- To do
Copy each line of the records that includes "your".

[Change listing data]
──────

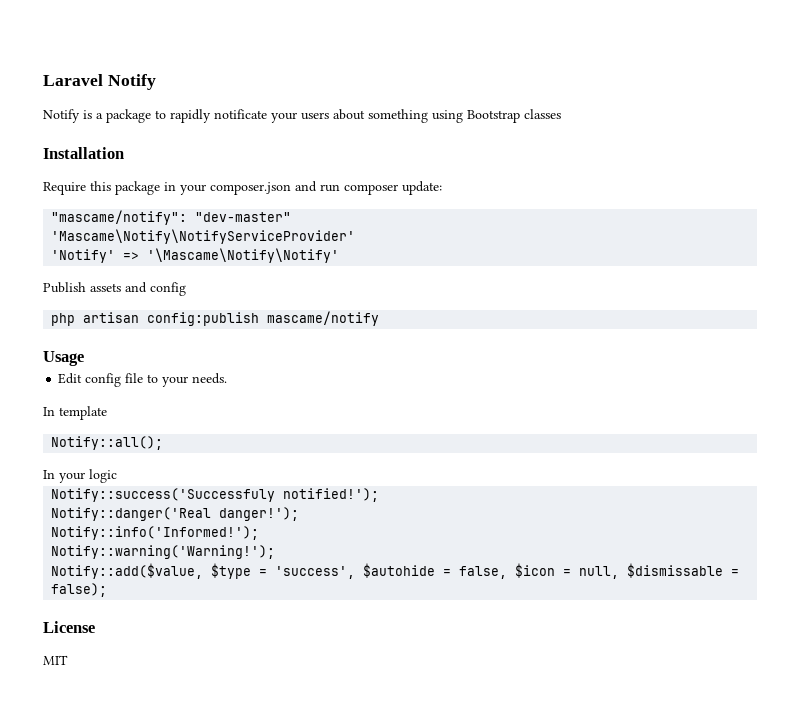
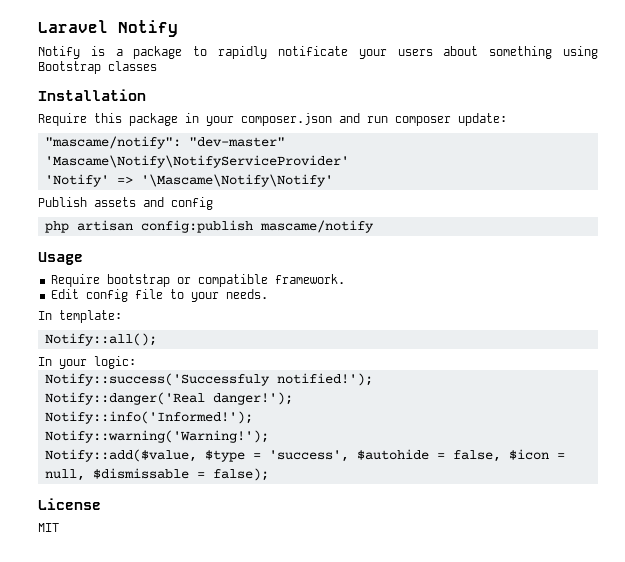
+ Require bootstrap or compatible framework.
- In template
+ In template:
- In your logic
+ In your logic:

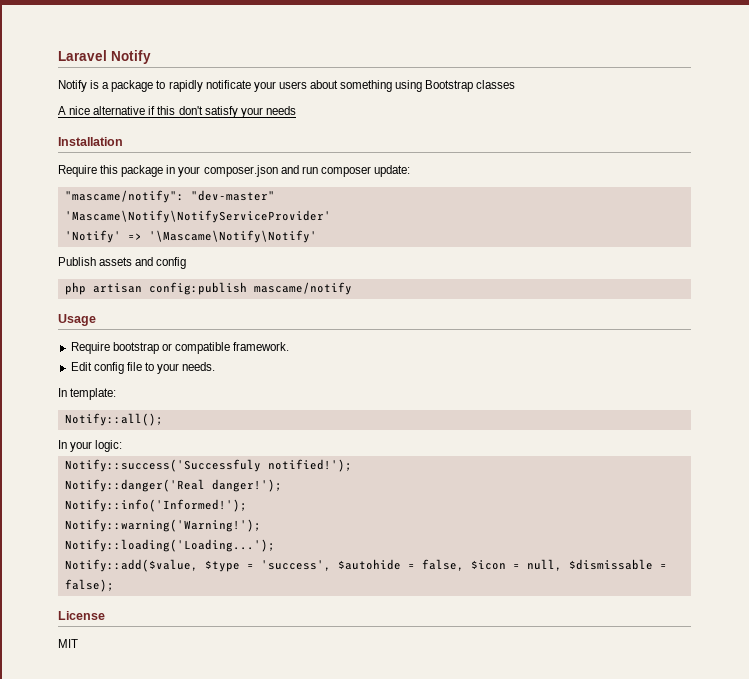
+ A nice alternative if this don't satisfy your needs
+ Notify::loading('Loading...');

──────

- Result of this exercise
- In your logic
+ In your logic:
+ A nice alternative if this don't satisfy your needs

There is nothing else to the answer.